We set off to find the Trevi Fountain, one of those ‘must-do’ tourist sites in Rome, and en route came across a row of shops we christened ‘Bishops R Us’. These shops had to be seen to be believed – selling what looked liked Bishop’s, Cardinal’s and Papal robes along with other religious paraphernalia – only in Rome! Then suddenly everything changed. We came across a Square which was preparing to stage a political demonstration – with banners and stage all set up – not so unusual, since it is the general election on Sunday. Crowds had begun to gather, and so had the police. But as we walked to an adjoining Square, groups of opposing supporters were gathering, shouting and letting off red smoke. At this point, all hell let loose – sirens blared, vans pouring out riot police appeared – it was like a repeat of Barcelona a few days before. I started talking to a policeman, asking the way to the Trevi, but at that point a shout came out on his radio, and he threw on his helmet and went into action. It was at this moment that Howard and I decided to take a rain check on the Trevi Fountain, and grab a taxi back to the hotel. It was ten euros well spent. For some reason we seem to be encountering civil unrest on this tour!

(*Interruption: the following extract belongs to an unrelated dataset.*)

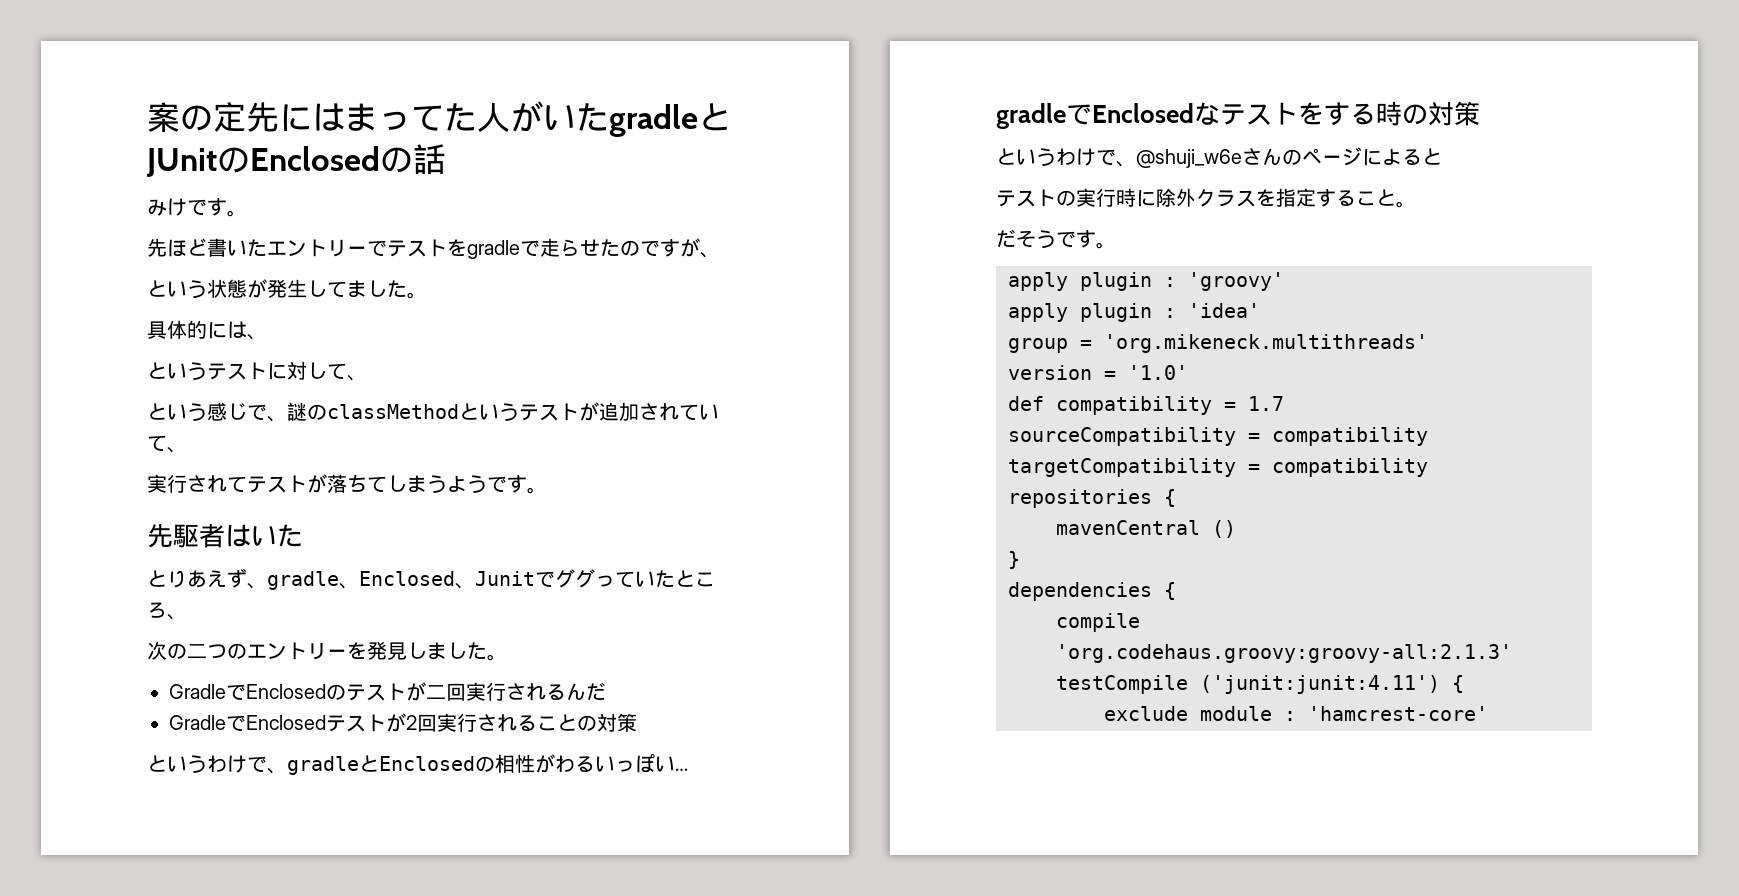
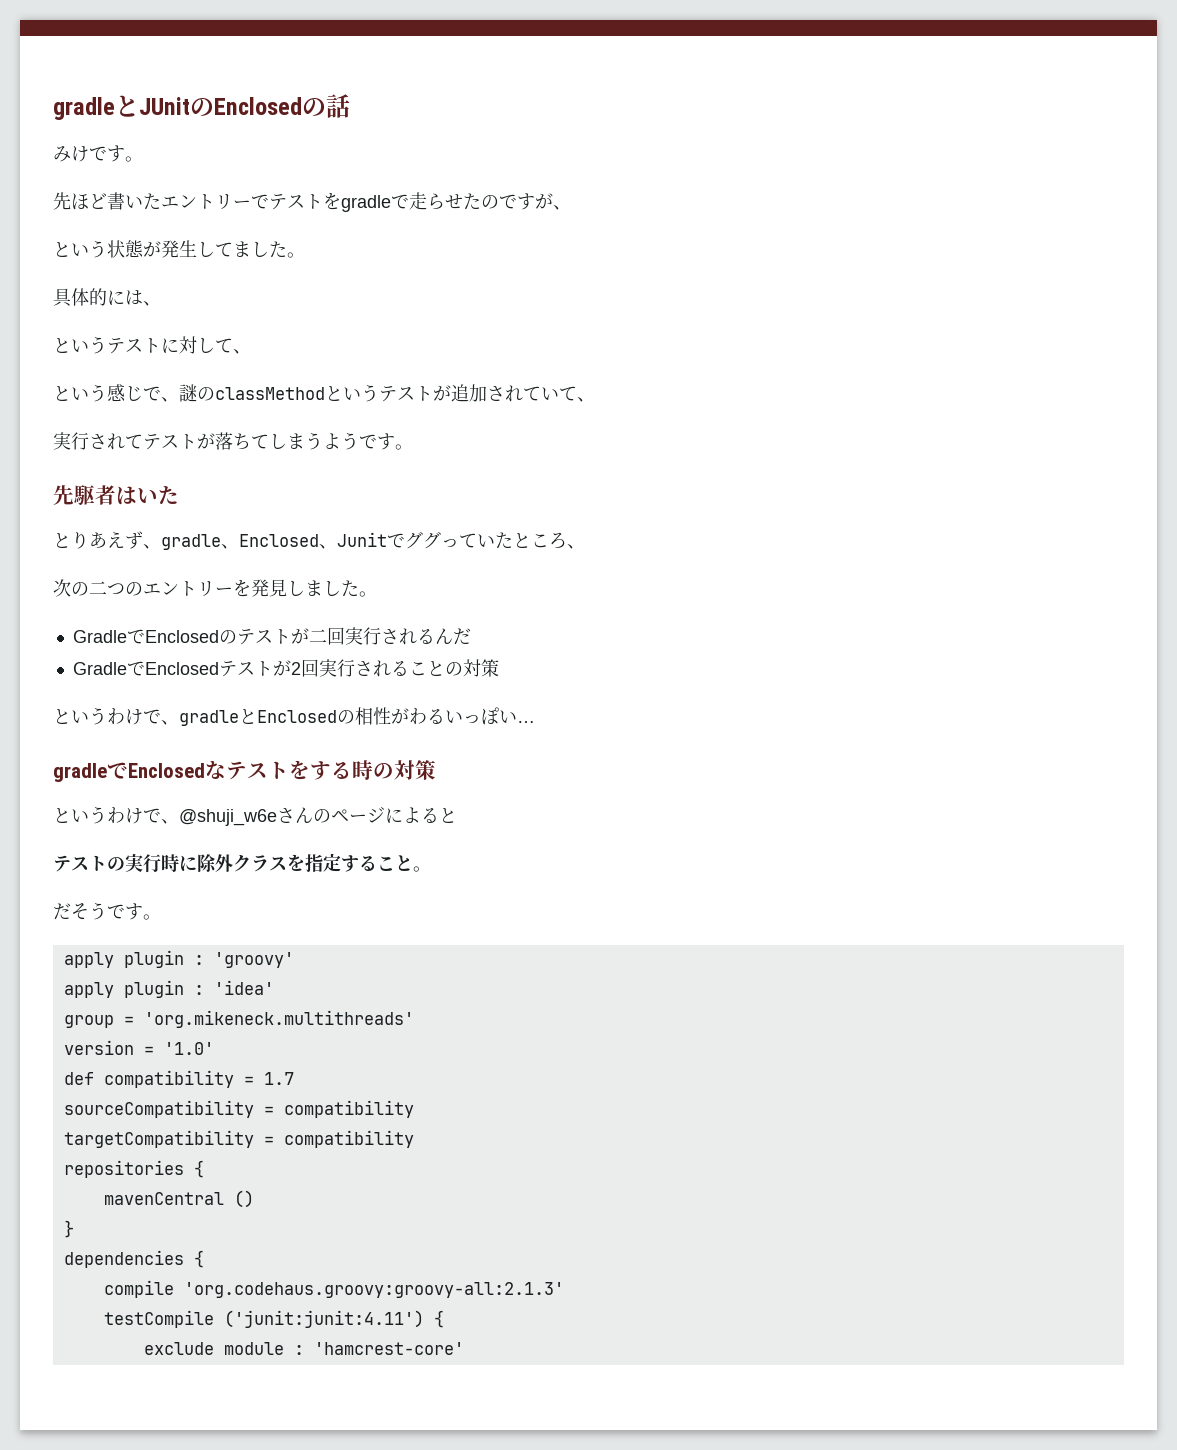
[147,101,609,133] 案の定先にはまってた人がいた -> (53, 108) none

So tomorrow we leave Rome. We have mixed feelings about the place. Initially it appeared rather grim, like a city in recession – but latterly we saw another side to it, a much more positive and vibrant aspect. I am very happy to have visited, but will be relieved to have a break from cities for a while, and see some of the countryside that Italy has to offer. Hopefully the drive out of the city will be less stressful than our drive in!

2 thoughts on “Day 50 Rome

  1. Well done for finding the real Rome away from the tourist crowds. The girls and I stayed in an artistic quarter just off the main drag to the Colloseum and it was full of unique galleries, tiny food shops and cafe/bars. That’s definitely the way to enjoy a city by being where the locals hang out.